Esa idea teórica quedó verbalizada por López del siguiente modo: “Cuando llegué pensaba que la realidad y la situación del club era una y la verdad es que me he encontrado otra. El club tiene una serie de problemas estructurales profundos que necesitamos arreglar y que no se han arreglado hasta el momento. La idea es cambiar todo lo que haga falta. Estas medidas van a afectar a todas las áreas del club”.
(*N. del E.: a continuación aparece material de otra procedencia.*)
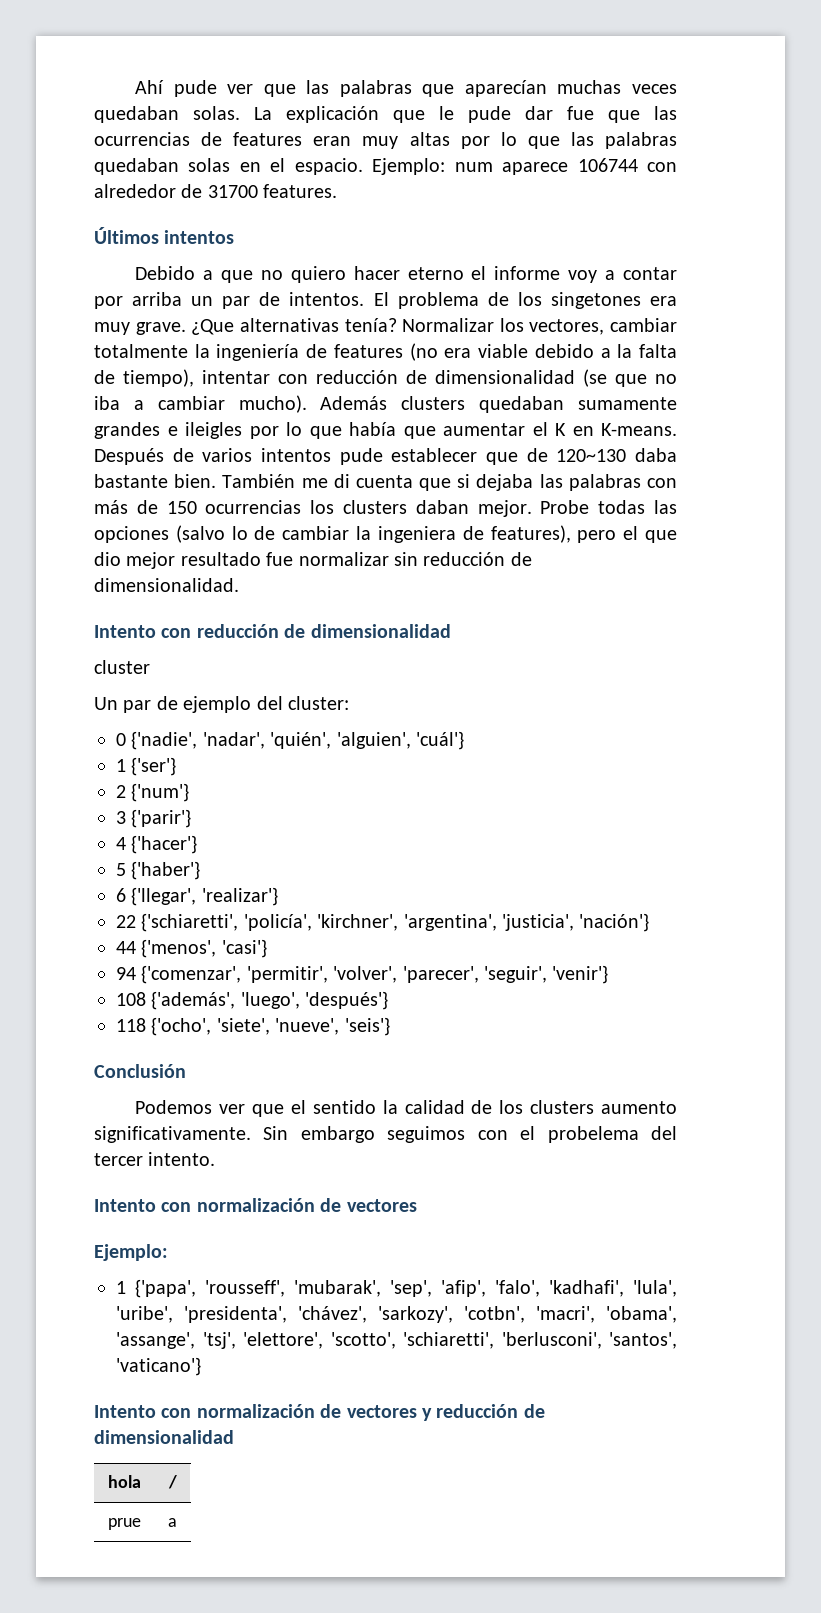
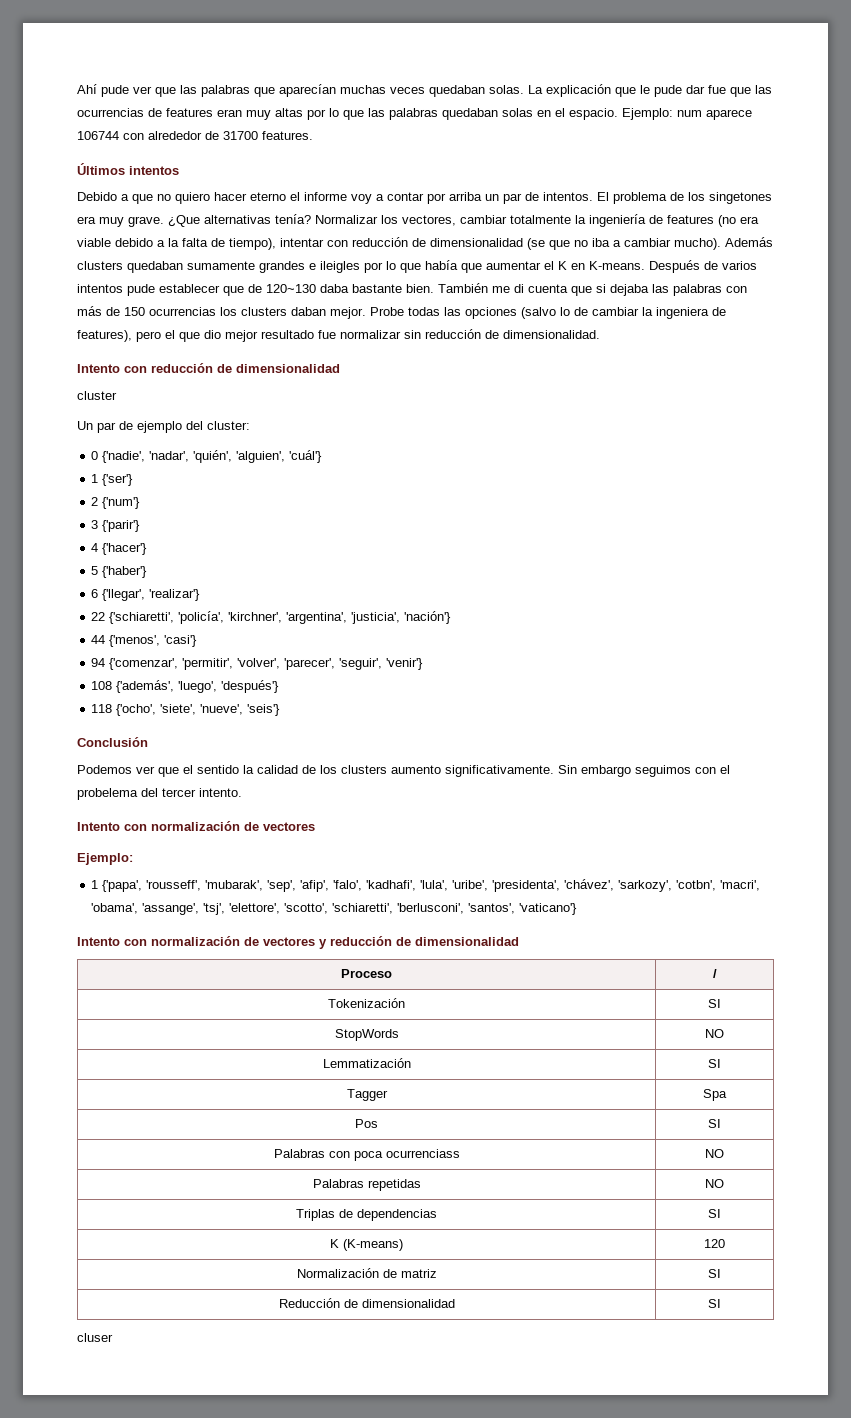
[108,1475,141,1488] hola -> [341,969,392,978] Proceso
[108,1518,141,1530] [168,1518,177,1527] prue | a -> [328,998,405,1008] [708,999,721,1008] [334,1029,399,1041] [705,1029,724,1038] [322,1058,411,1068] [708,1059,721,1068] [346,1089,388,1101] [703,1089,727,1101] [355,1119,378,1128] [708,1119,721,1128] [273,1149,460,1161] [705,1149,724,1158] [312,1179,421,1191] [705,1179,724,1188] [296,1209,437,1221] [708,1209,721,1218] [330,1239,403,1251] [704,1239,725,1248] [296,1268,437,1278] [708,1269,721,1278] [278,1298,455,1308] [708,1299,721,1308] [77,1333,113,1342] Tokenización | SI // StopWords | NO // Lemmatización | SI // Tagger | Spa // Pos | SI // Palabras con poca ocurrenciass | NO // Palabras repetidas | NO // Triplas de dependencias | SI // K (K-means) | 120 // Normalización de matriz | SI // Reducción de dimensionalidad | SI // cluser

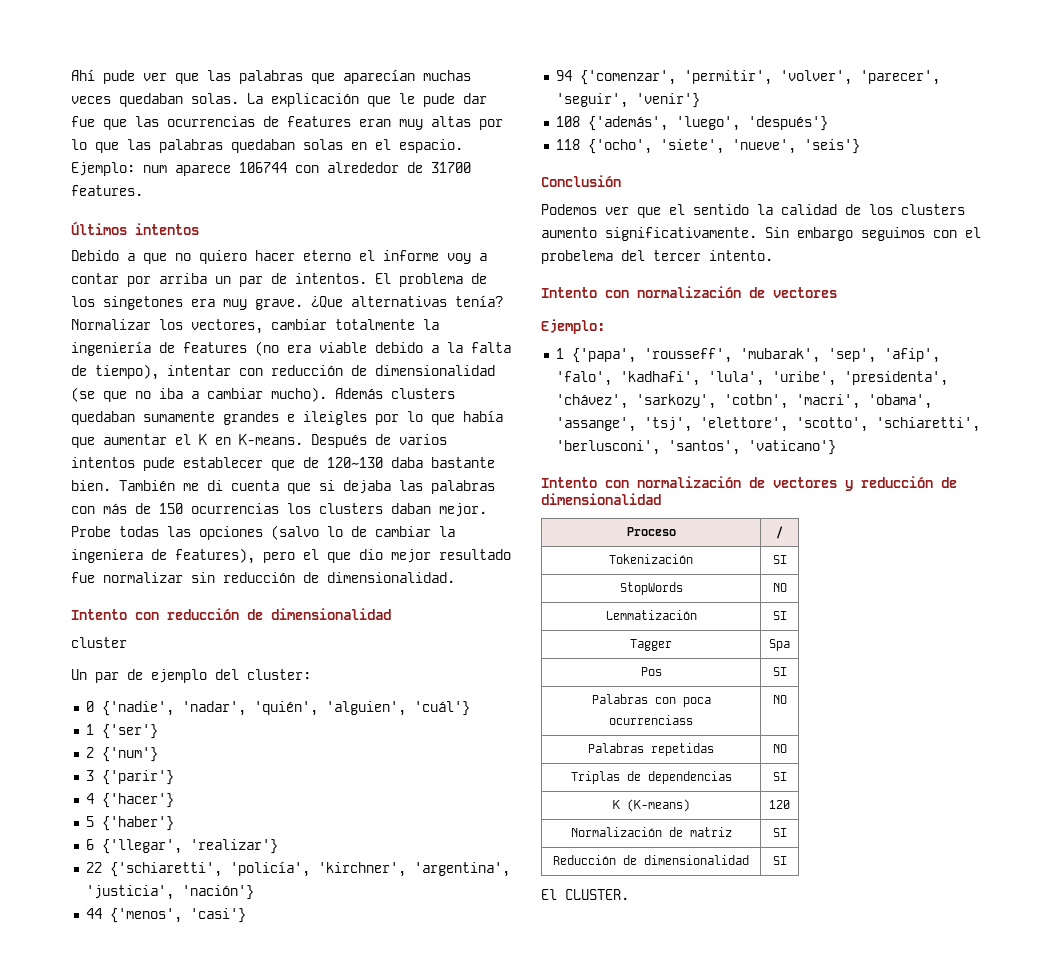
[77,1333,113,1342] cluser -> [541,889,629,900] El CLUSTER.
Es decir, lo que Fernando López ha puesto en marcha es un proceso de modernización y transformación del club con el que, a decir verdad, nadie había hecho nada de manera seria desde 2022. Hasta hoy, el director general ha actuado sobre todo en el área de negocio y corporativa con varios fichajes y menos en la de fútbol, donde el Zaragoza sigue contando con una estructura débil a pesar de la incorporación de David Navarro en el puesto de Coordinador Deportivo del Área de Fútbol.
Los cambios seguirán llegando en todos los niveles de la estructura en los próximos meses. López es un ejecutivo que tiene voluntad modernizadora. Es un hombre capaz de hacer autocrítica pública en su nivel máximo, con un evidente espíritu reformista y que ha entendido que el Real Zaragoza estaba anclado en el pasado y desactualizado en áreas claves, trabajando en MS-DOS en la era de la Inteligencia Artificial.
Mientras todo eso sucede, con un buen propósito y ya veremos con qué resultado, que no es lo mismo querer que poder, el Real Zaragoza vive otra temporada catastrófica a nivel deportivo. A pesar de la mejoría experimentada con Rubén Sellés, el equipo está pasando las Navidades a cuatro puntos de la salvación y ha puesto en riesgo su continuidad en el fútbol profesional de aquí al final de la Liga. De nada le servirán a López y al club su buena gestión económica, constatable con datos irrefutables, y su voluntad reformadora si la temporada termina con un descenso a Primera RFEF, un escenario que sería calamitoso para la propia SAD, para Zaragoza y para todo Aragón.